Continued use of signatures for in-person credit-card payments is seen by card issuers as a way to help encourage use of chip-based credit cards, says Webb, senior vice president and director of fraud management of banking product operations at the British-owned American bank based in Providence, R.I. That's because consumers are already accustomed to using signatures to complete purchases with magnetic-stripe credit cards. But Webb says in an interview with Information Security Media Group that signatures don't provide the same level of security as personal identification numbers.
"In many ways, a PIN is more secure because it requires that additional level of authentication," says Webb, a featured presenter at ISMG's Oct. 23 Fraud Summit New York. "In a PIN environment, lost and stolen [card] fraud transactions would be less numerous. [Fraud involving] mail theft - non-receipt of credit card - would be more difficult to perpetrate. In a signature environment, those things could continue."
Weighing the Pros and Cons
Webb said in a followup interview that Citizens Financial has tentatively decided to advise its credit card holders to use a PIN as the preferred authentication method. "Issuers need to weigh the merits of both [PIN and signature] and make their own decision based on their risk appetite and evaluation of both the market they compete in, and their customers' sentiments," he said. "Several large and medium issuers have announced they will issue cards with PIN authentication preferred, and this tends to make it easier for others to follow suit. But again, every issuer has to make an independent, informed decision."
Card issuers are expected to begin a widespread rollout of EMV cards in the U.S. in 2015, a process that could take three to four years to reach most American card users. Payment cards that use the European-Mastercard-Visa standard, which are ubiquitous in many other nations, have encrypted computer chips that provide far better security than the magnetic stripes found on most credit and debit cards now in use in the U.S.
Other nations that have made the shift to EMV eventually saw in-person fraud decline, while card-not-present fraud, such as for e-commerce, substantially grew. That's because chip cards don't play a role in boosting security for online purchases (see Expect a Fraud Surge During EMV Rollout).

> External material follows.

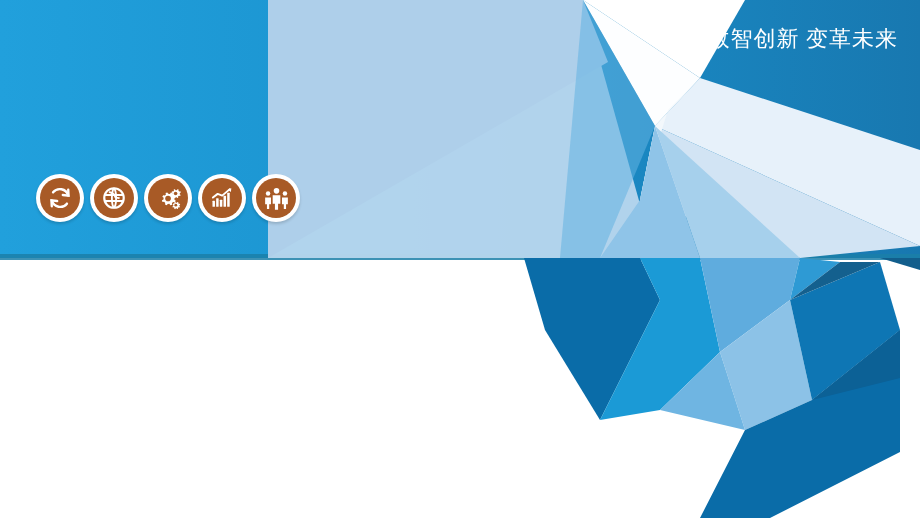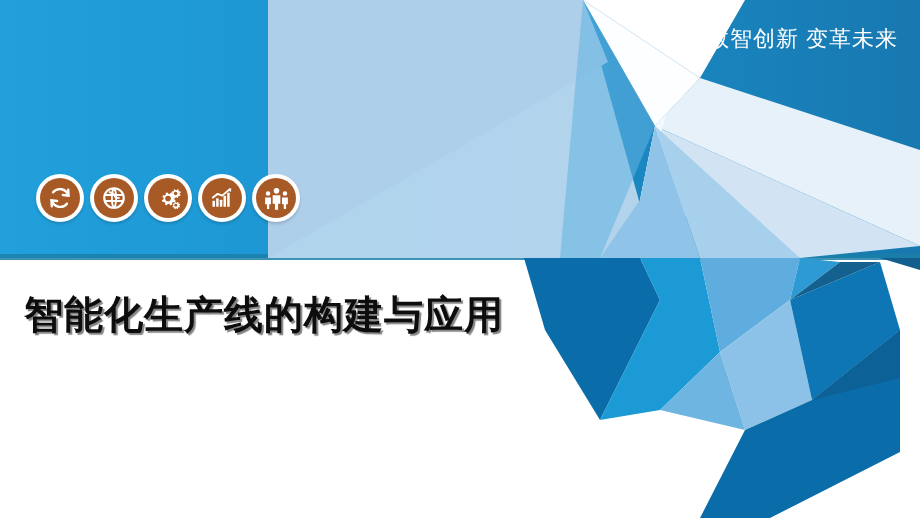"数智创新 变革未来" #slide { font-family: Liberation Sans, sans-serif -> Liberation Serif, serif }
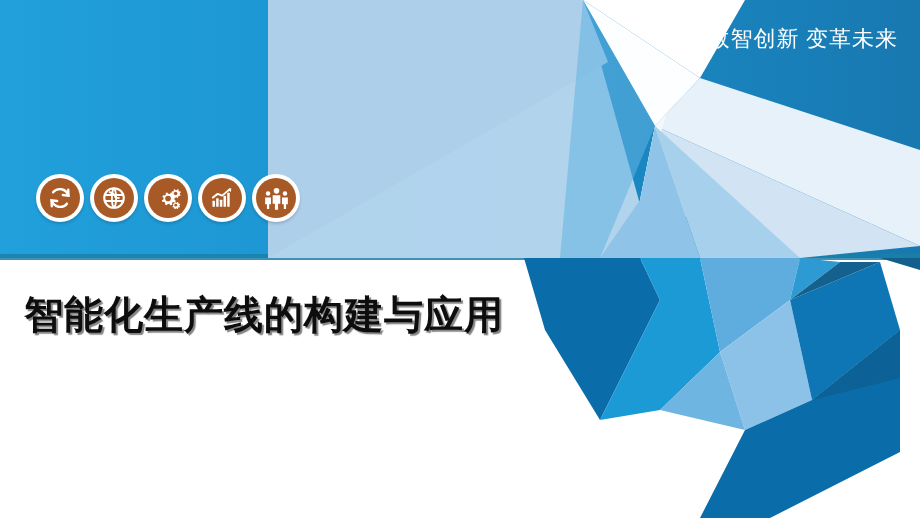"智能化生产线的构建与应用" div { html: <div>智能化生产线的构建与应用</div> -> none }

In the interview at the Fraud Summit, Webb:
- Discusses how fraudsters will focus on exploiting the dwindling number of magnetic stripe cards as EMV cards get introduced into the American marketplace; and
- Explains why more fraudsters will switch their focus to online identity theft because card counterfeiting should be all but eliminated with the introduction of EMV cards; and
- Describes the potential opportunities for fraudsters to exploit new digital wallet technologies, such Apple Pay.
As senior vice president at Citizens Financial, Webb provides strategic direction and recommendations for fraud detection technologies, best practices and customer experience enhancement. He also works with internal fraud teams to design and implement improvements. Before joining the bank, he served as director of fraud operational strategy at Chase Card Services for more than a decade.